Hieraus kann kein Einverständnis mit der Umgestaltung des Mietvertrags gesehen werden; insbesondere ist nicht einsichtig, warum die Rechtsvorgängerin der Klägerin den Ehemann der Beklagten aus dem Vertragsverhältnis entlassen sollte. Es sind vorliegend auch keine Anhaltspunkte dafür ersichtlich, daß der Ehemann der Beklagten jemals um seine Entlassung aus dem Mietvertrag gebeten hätte; die Klägerin hat dies jedenfalls nicht vorgetragen. Die im Schriftsatz v. 30.9.1992 enthaltene Behauptung, die Beklagte habe mit der Mutter der Klägerin "ausdrücklich vereinbart, daß das Mietverhältnis mit der Beklagten allein fortgesetzt würde", hat die Klägerin nicht aufrechterhalten.

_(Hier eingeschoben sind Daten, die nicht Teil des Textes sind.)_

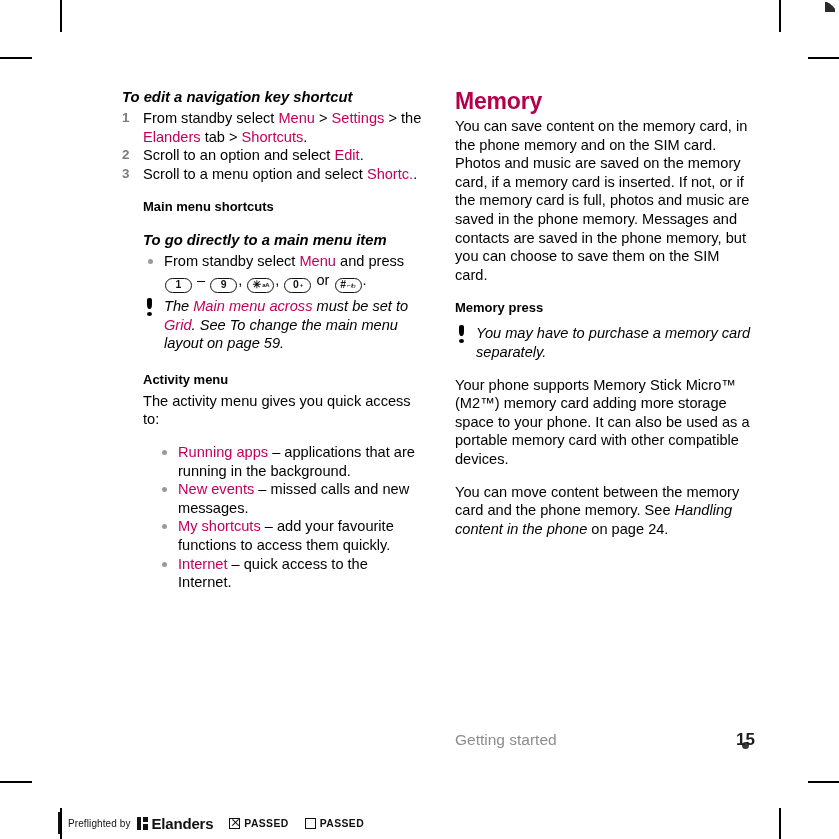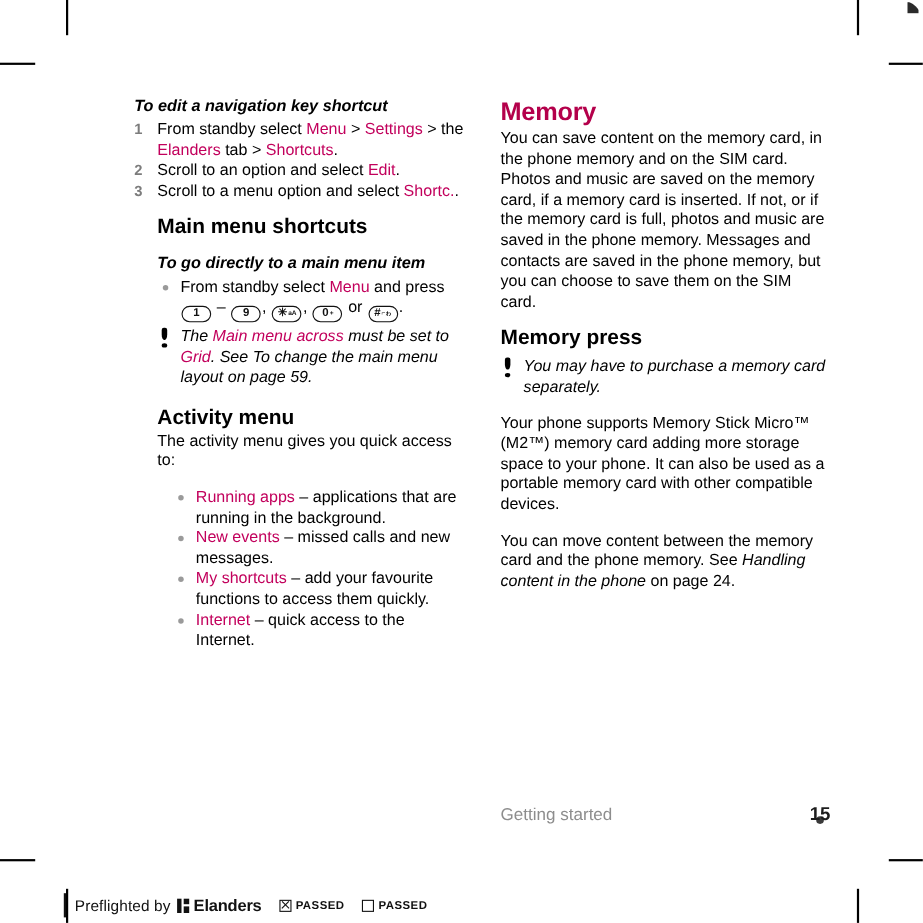--- a/index.html
+++ b/index.html
@@ -50,7 +50,7 @@
     color: #000;
   }
   h3.sub {
-    font-size: 19px;
+    font-size: 13px;
     font-weight: bold;
     margin: 0 0 2px 0;
     line-height: 20px;

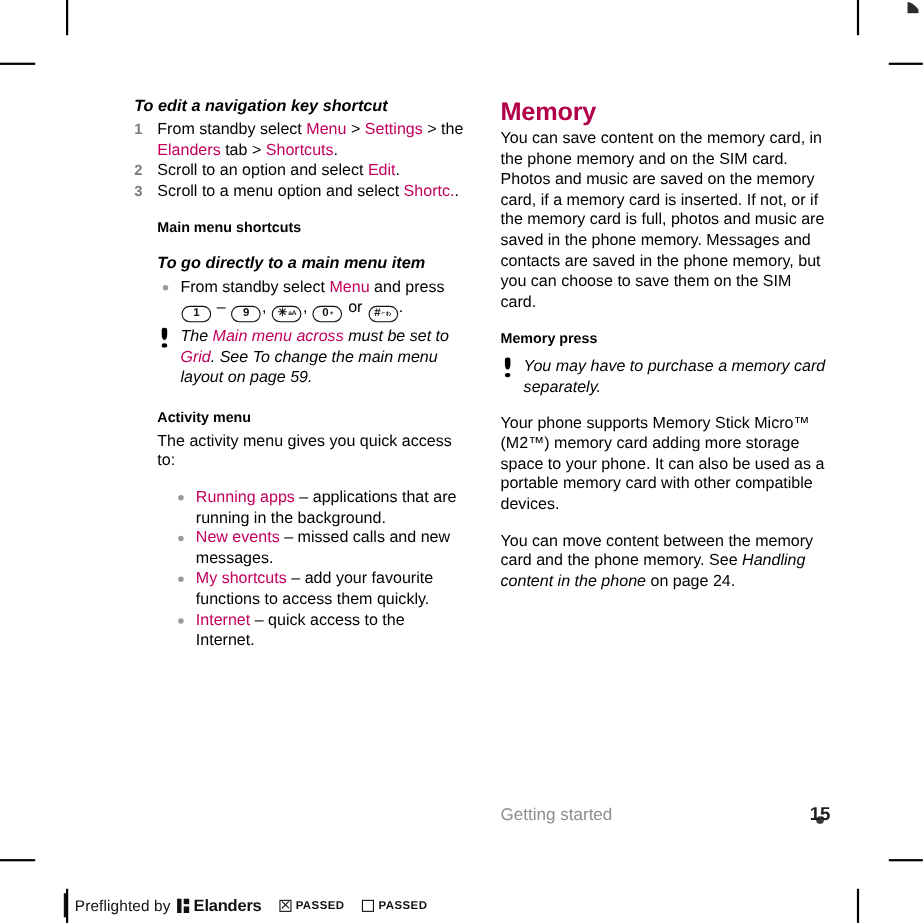--- a/index.html
+++ b/index.html
@@ -203,7 +203,7 @@
   .preflight .vrule {
     width: 2px; height: 22px; background: #111; margin-right: 8px;
   }
-  .preflight .pf-text { font-size: 14px; letter-spacing: 0.1px; }
+  .preflight .pf-text { font-size: 10px; letter-spacing: 0.1px; }
   .preflight .brandmark {
     display: inline-block;
     position: relative;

2. Aus allem folgt, daß die beiden Kündigungen formunwirksam gewesen sind.
Die Kammer hat in Erwägung gezogen, ob die Berufung der Beklagten auf den Formmangel ausnahmsweise rechtsmißbräuchlich ist (§ 242 BGB). Ein solcher Fall könnte dann angenommen werden, wenn die Beklagte gegenüber der Klägerin erklärt hätte, es genüge, wenn die Kündigung ihr gegenüber ausgesprochen werde. Der Vortrag der Klägerin, wonach die Beklagte nach dem Auszug ihres Ehemannes der "alleinige Ansprechpartner" für die Kündigung gewesen sei, rechtfertigt diese Annahme allerdings für sich alleine nicht. Vielmehr ist anzunehmen, daß die Klägerin von irrigen Voraussetzungen ausgegangen ist. Diesen Irrtum hätte die Klägerin ohne weiteres vermeiden können. Ihr war aufgrund des Mietvertrages bekannt, daß das Mietverhältnis mit der Beklagten und deren Ehemann geschlossen worden war; deshalb hätte sie auch beiden Mietern gegenüber kündigen können und müssen.